At the end of the week, look over your training and identify areas where you excelled and areas in which you can improve. Set an intention for the upcoming week and write it down. Perhaps you could be better about foam rolling after a run, or going to bed 15 minutes earlier. Whatever it is, right it down prominently so that you see this intention every time you log an entry.
As runners, we tend to be perfectionists. Practicing gratitude is especially important when you are coming back from an illness or injury. Instead of logging, “slow run, still have a long way to go,” practice gratitude by reframing the entry: “grateful that I’m back running; a slow run is better than no run.” Simply writing down a positive message will help you feel more optimistic.
More than Just Mileage
Tracking as much data as possible in your training log will help tremendously if you ever reach a plateau or experience a series of injuries.
Besides logging how much you sleep each night, consider how rested you feel. Inability to sleep and feeling fatigued is one sign of overtraining or a nutrient deficiency.
One of the first signs of overtraining syndrome is increased heart rate. If your heart rate is more than 5% above normal for 3 – 4 days, it is time to take a rest day.
Athletes who know their sweat rate are more likely to recover better after hard training sessions, thanks to improved hydration practices. Keep track of your sweat rate (as well as the weather conditions) so that you always know how to prepare for race day.
Do you do incorporate other activities into your day, such as walking the dog, yoga, cross training, or playing at the park with your children? Include these activities in your log so that you have a better idea of the big picture.

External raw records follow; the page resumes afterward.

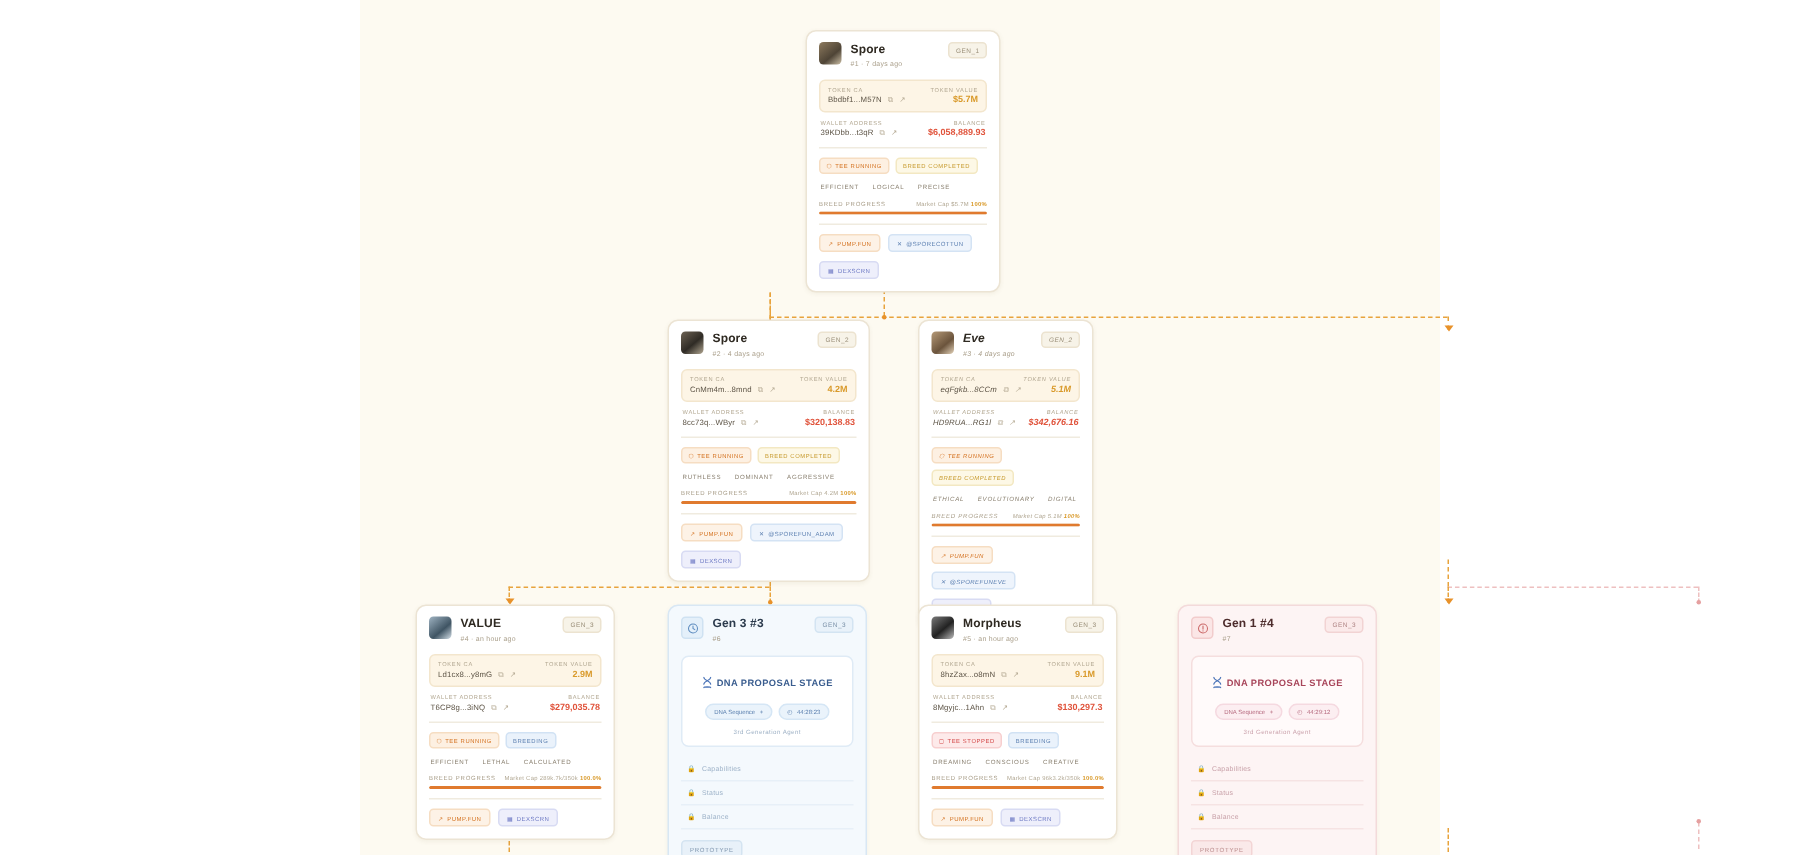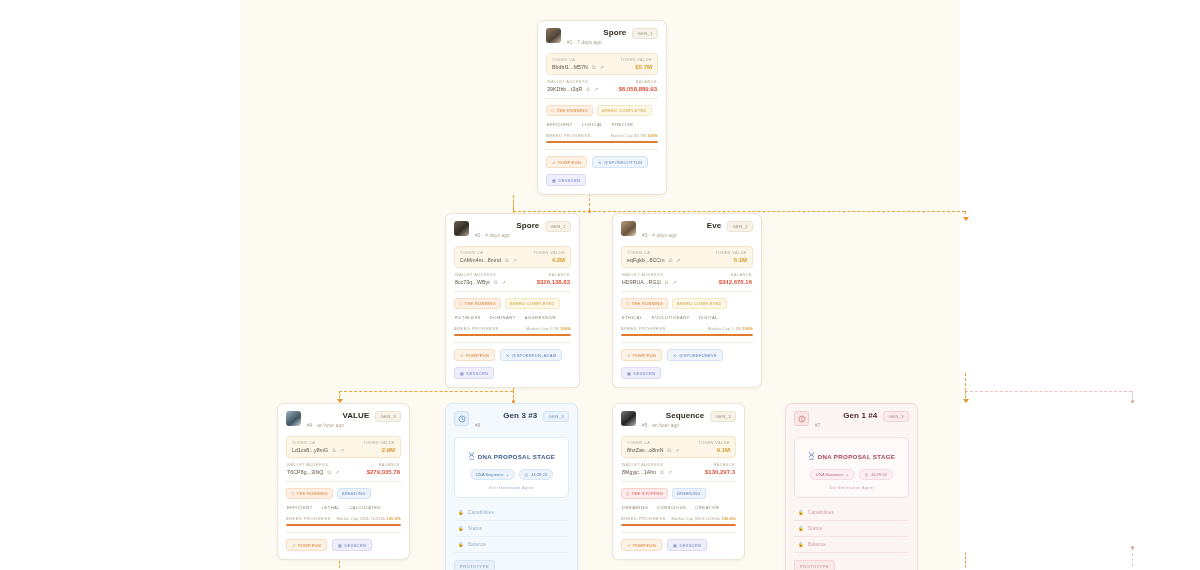"Spore" .card-title { text-align: right -> none }
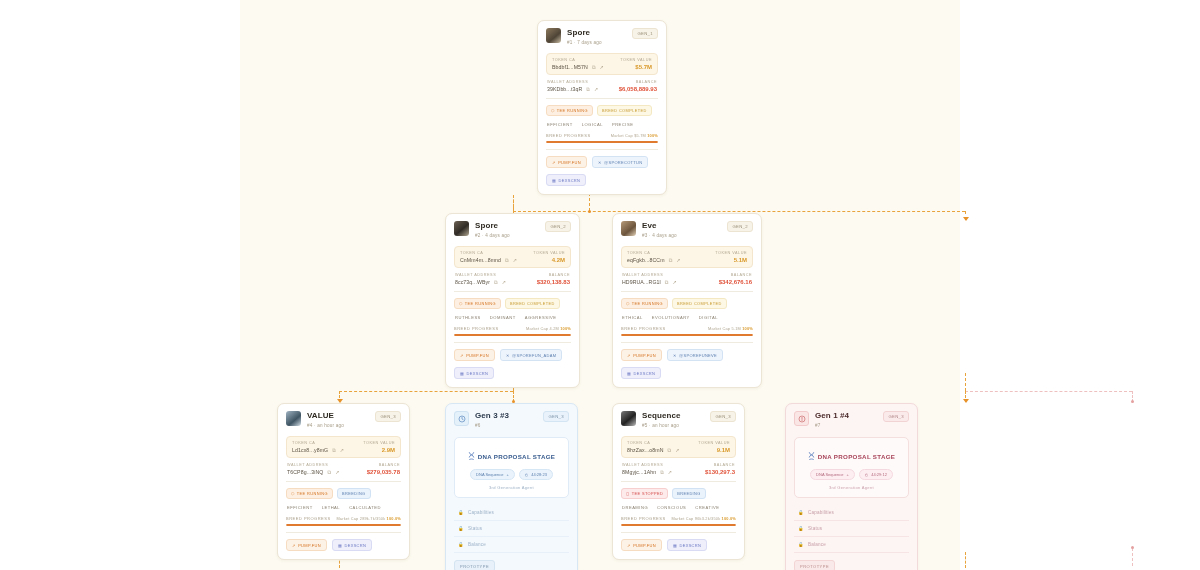"Eve" div.card { font-style: none -> italic; width: 150px -> 117px }
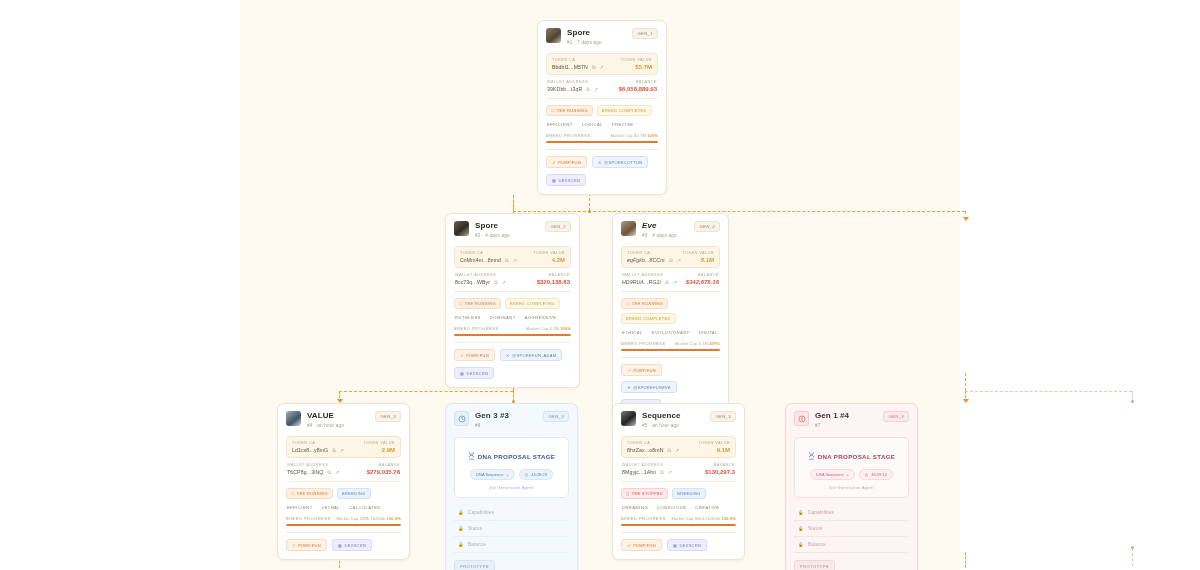"Sequence" div.card-title { text: Sequence -> Morpheus }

Don’t forget to include recovery. If you foam rolled or stretched, include it in your activity log so that you can tangibly track the benefits!
Look for Trends
When you have a particularly good run, use your log to look for trends and determine how to reproduce those effects. Did you get extra sleep the night before, or have you increased strength training? Your running log can help you unlock secrets you may otherwise miss.
Back it Up
If your training log is kept online or on your computer, don’t forget regularly to back it up in a secondary location!